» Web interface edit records
● ● ●

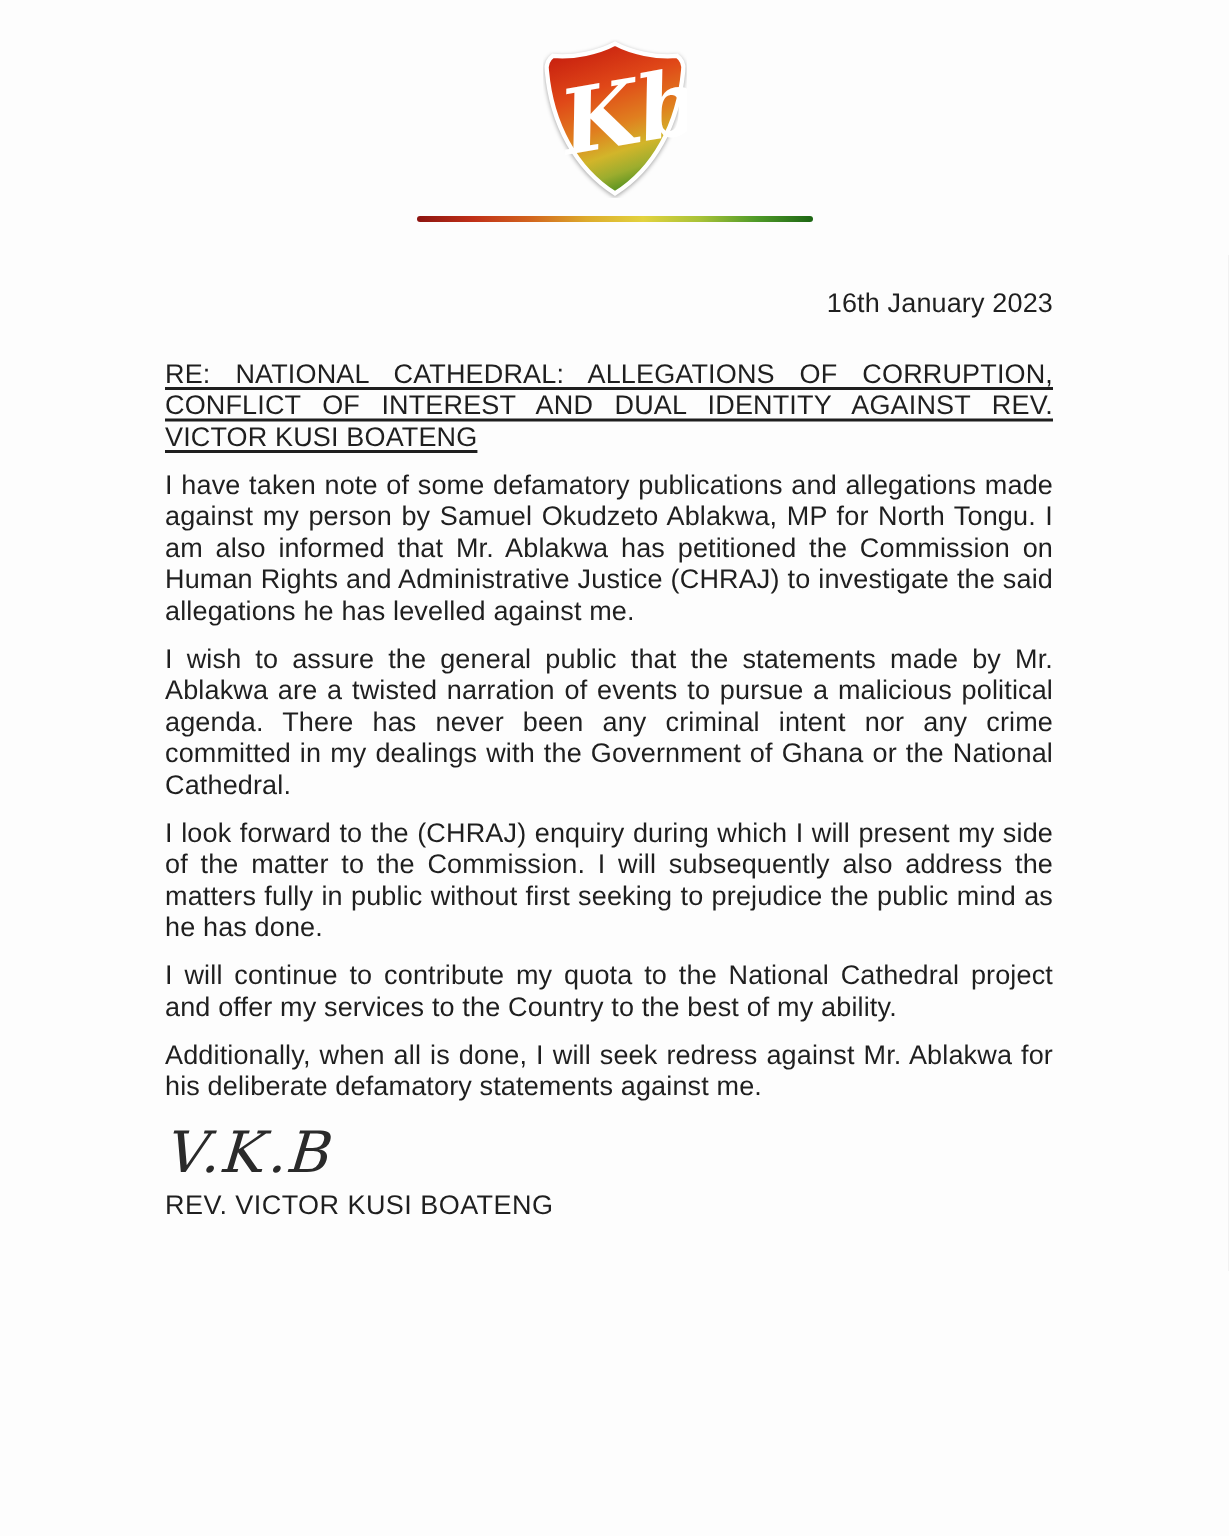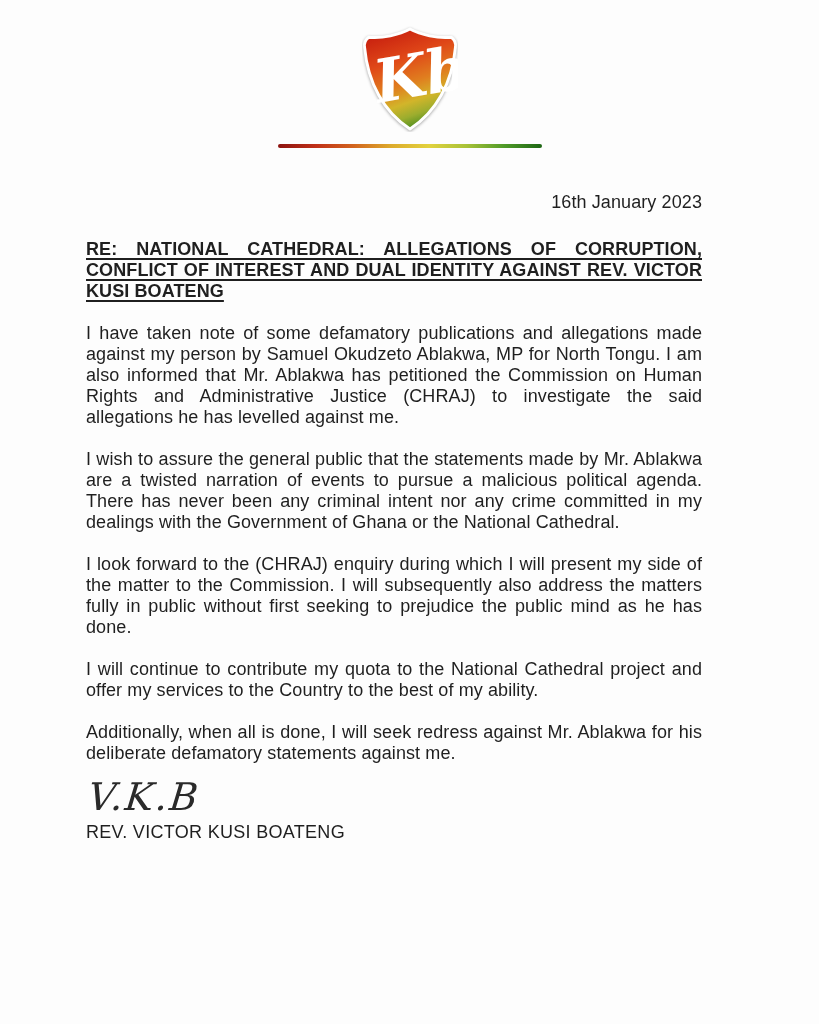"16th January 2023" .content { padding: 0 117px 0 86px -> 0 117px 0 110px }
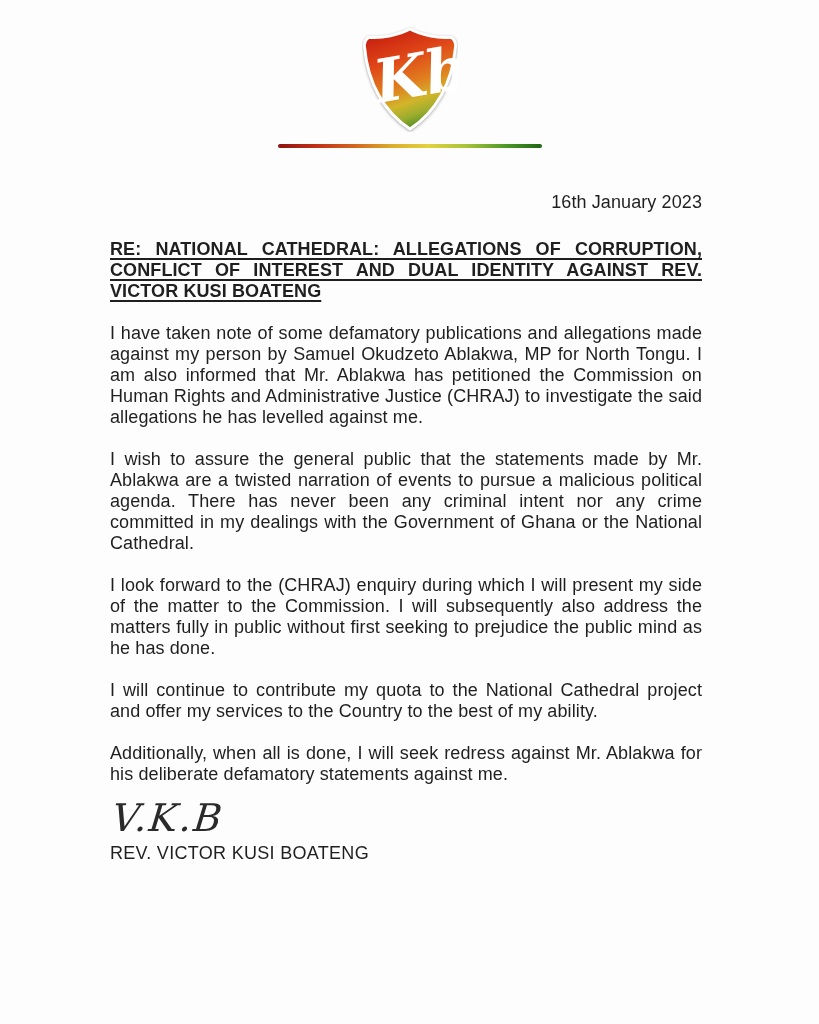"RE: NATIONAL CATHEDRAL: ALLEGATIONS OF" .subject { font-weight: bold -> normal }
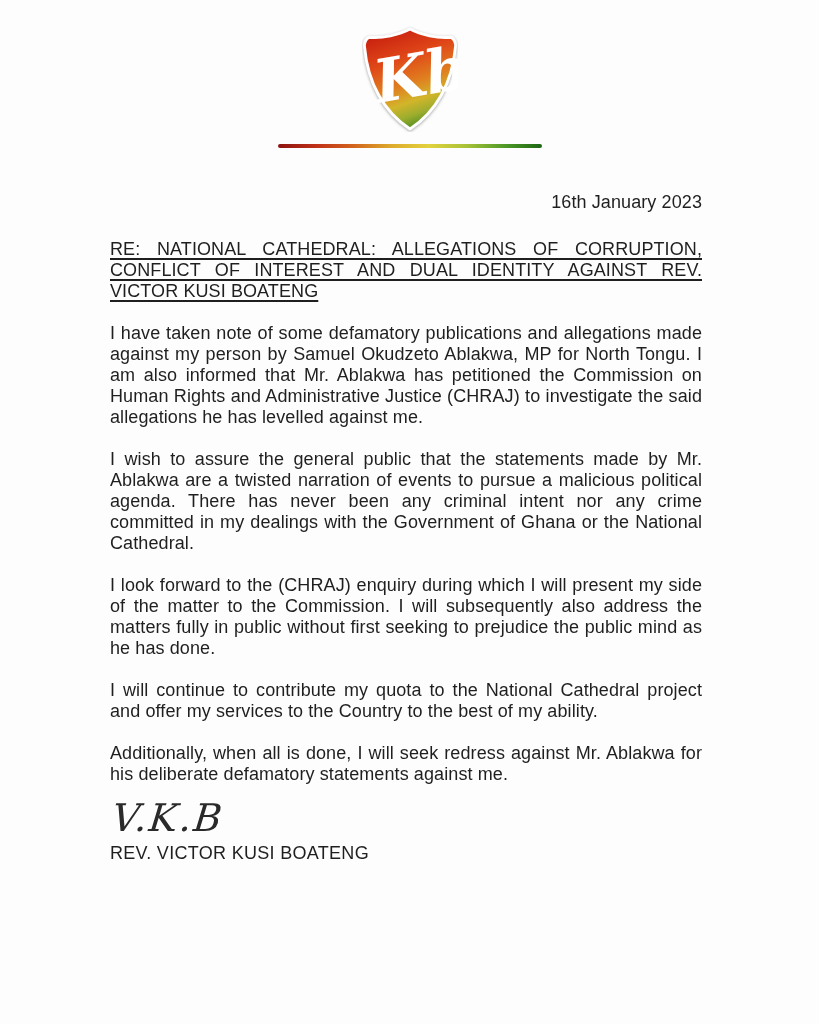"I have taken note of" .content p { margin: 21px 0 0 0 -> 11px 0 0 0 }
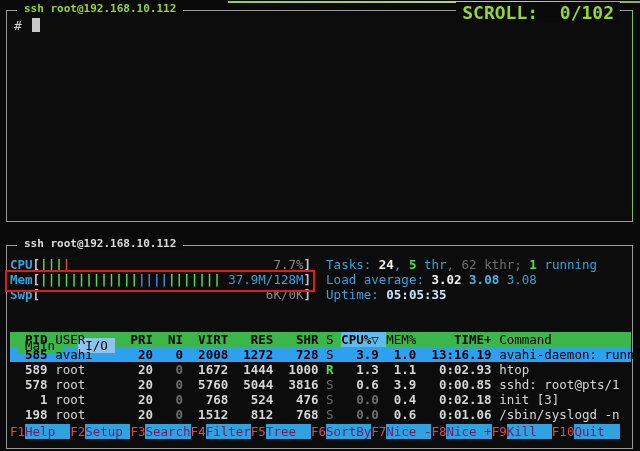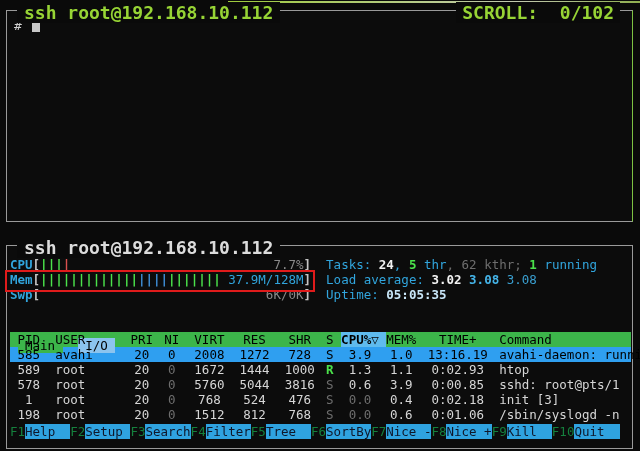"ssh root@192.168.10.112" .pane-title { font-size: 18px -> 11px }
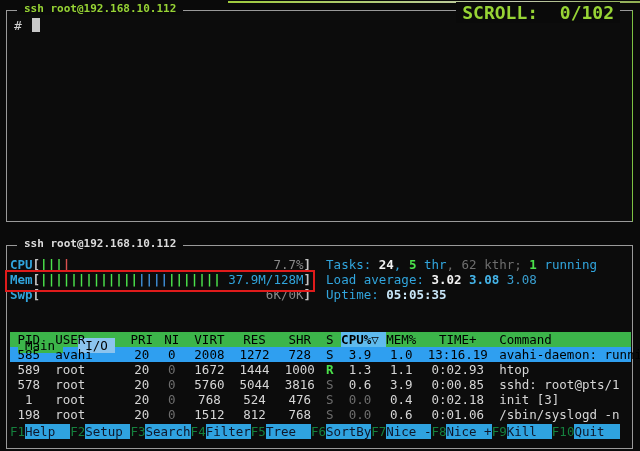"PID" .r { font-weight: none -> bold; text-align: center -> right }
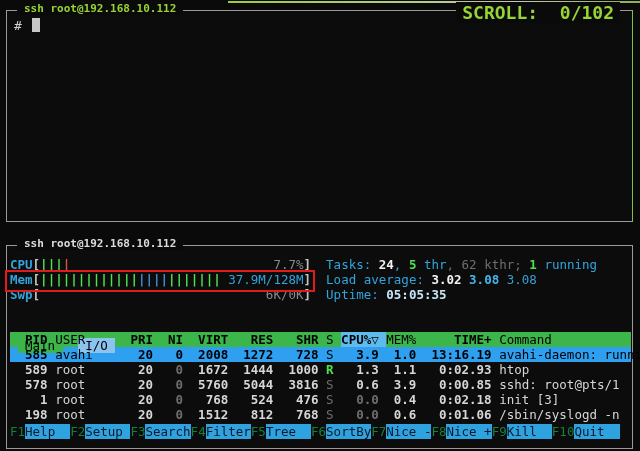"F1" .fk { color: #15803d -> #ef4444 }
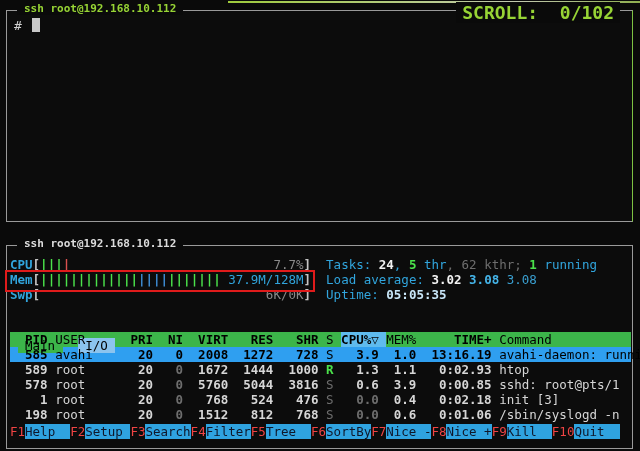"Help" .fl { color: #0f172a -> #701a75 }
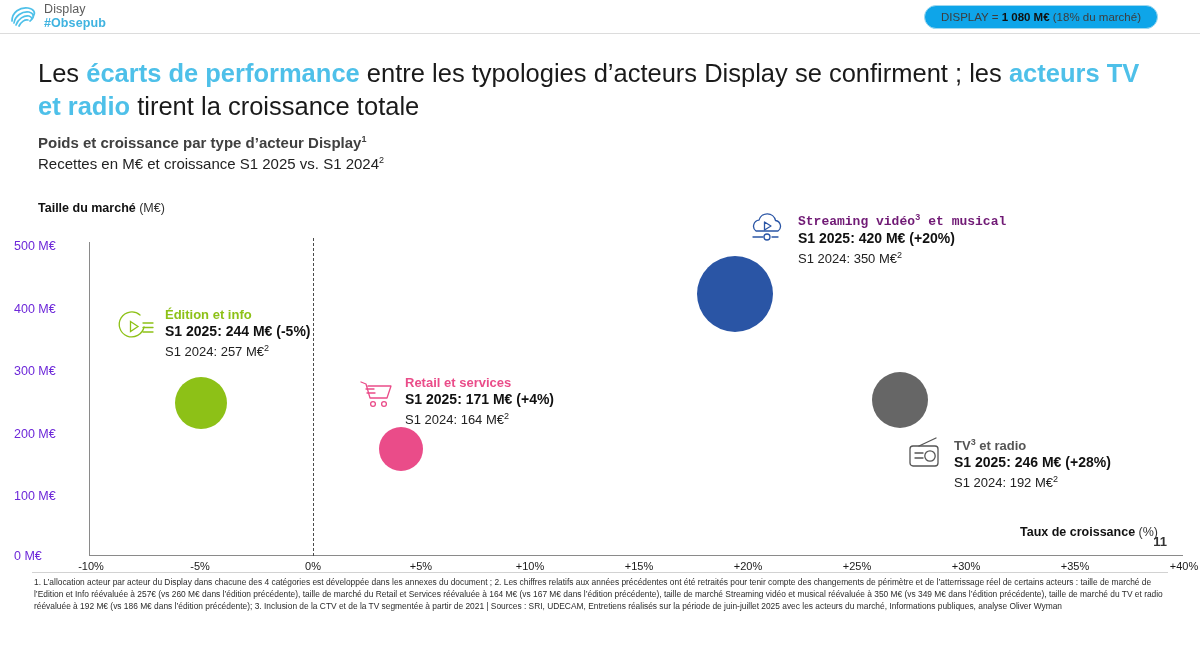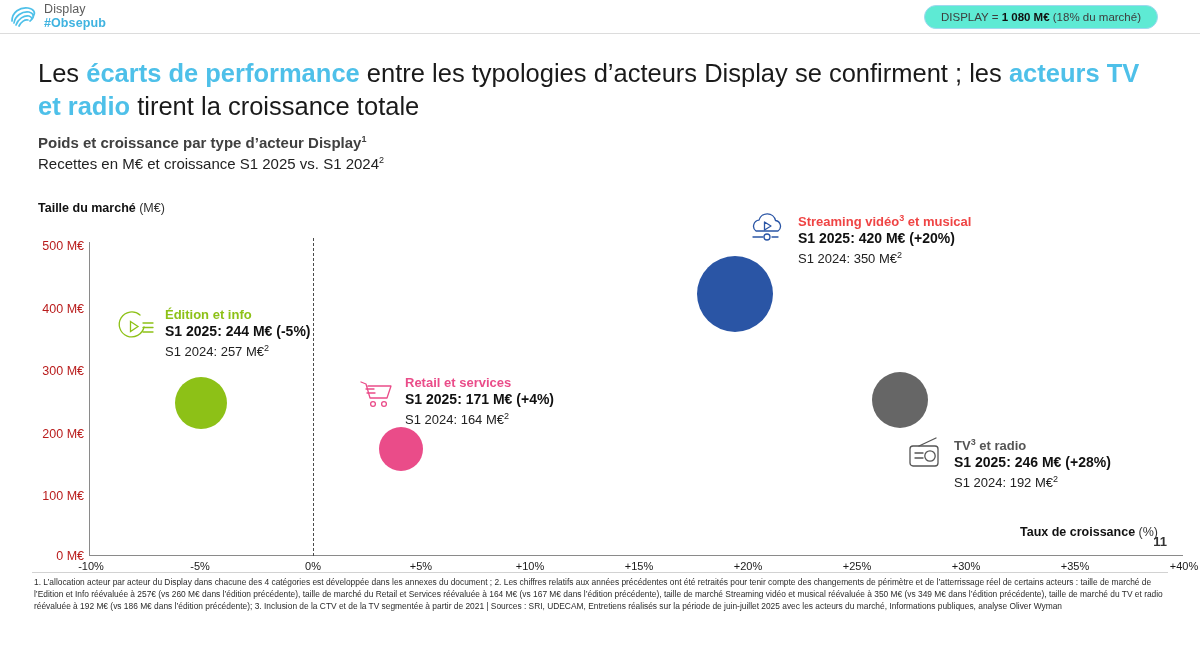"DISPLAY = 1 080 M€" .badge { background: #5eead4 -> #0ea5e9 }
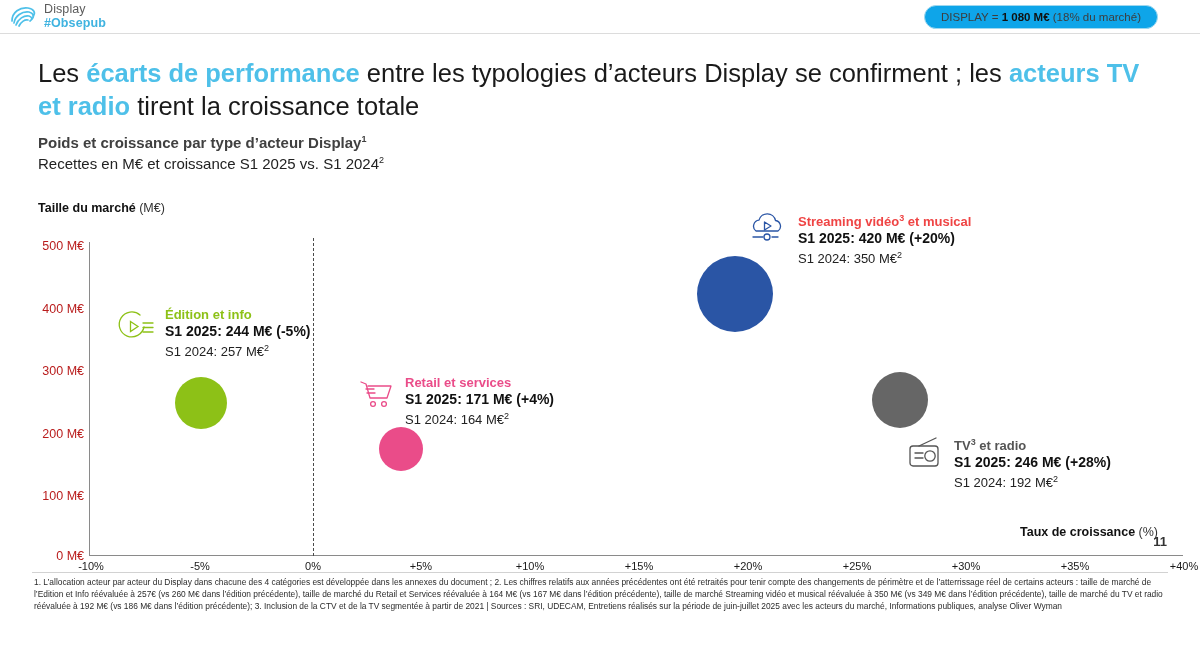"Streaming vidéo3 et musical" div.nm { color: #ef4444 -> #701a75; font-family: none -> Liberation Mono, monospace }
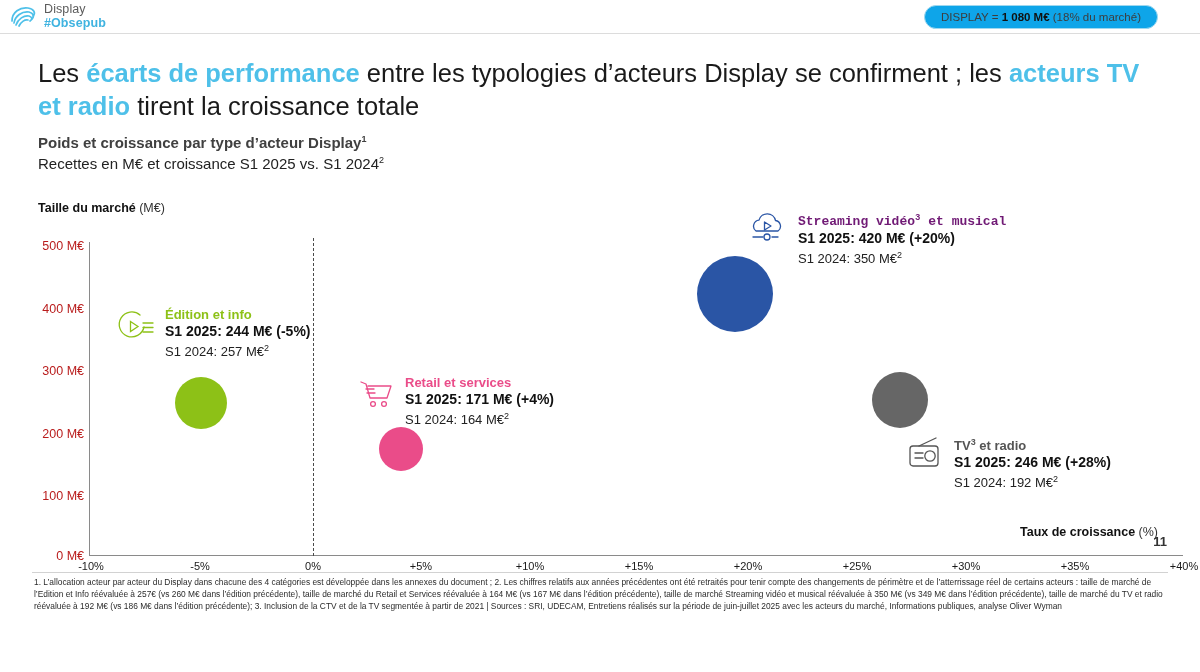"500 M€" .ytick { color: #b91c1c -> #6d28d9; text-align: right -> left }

● ● ●

» DIRECTIONS
No pictures should appear in the answer, which is to be the lines from the line with "NATIONAL CATHEDRAL: ALLEGATIONS" through the end of the records above, restated exactly.

» SOLUTION TO THIS EXERCISE
"RE: NATIONAL CATHEDRAL: ALLEGATIONS OF" .subject { font-weight: bold -> normal }
"I have taken note of" .content p { margin: 21px 0 0 0 -> 11px 0 0 0 }
"ssh root@192.168.10.112" .pane-title { font-size: 18px -> 11px }
"PID" .r { font-weight: none -> bold; text-align: center -> right }
"F1" .fk { color: #15803d -> #ef4444 }
"Help" .fl { color: #0f172a -> #701a75 }
"DISPLAY = 1 080 M€" .badge { background: #5eead4 -> #0ea5e9 }
"Streaming vidéo3 et musical" div.nm { color: #ef4444 -> #701a75; font-family: none -> Liberation Mono, monospace }
"500 M€" .ytick { color: #b91c1c -> #6d28d9; text-align: right -> left }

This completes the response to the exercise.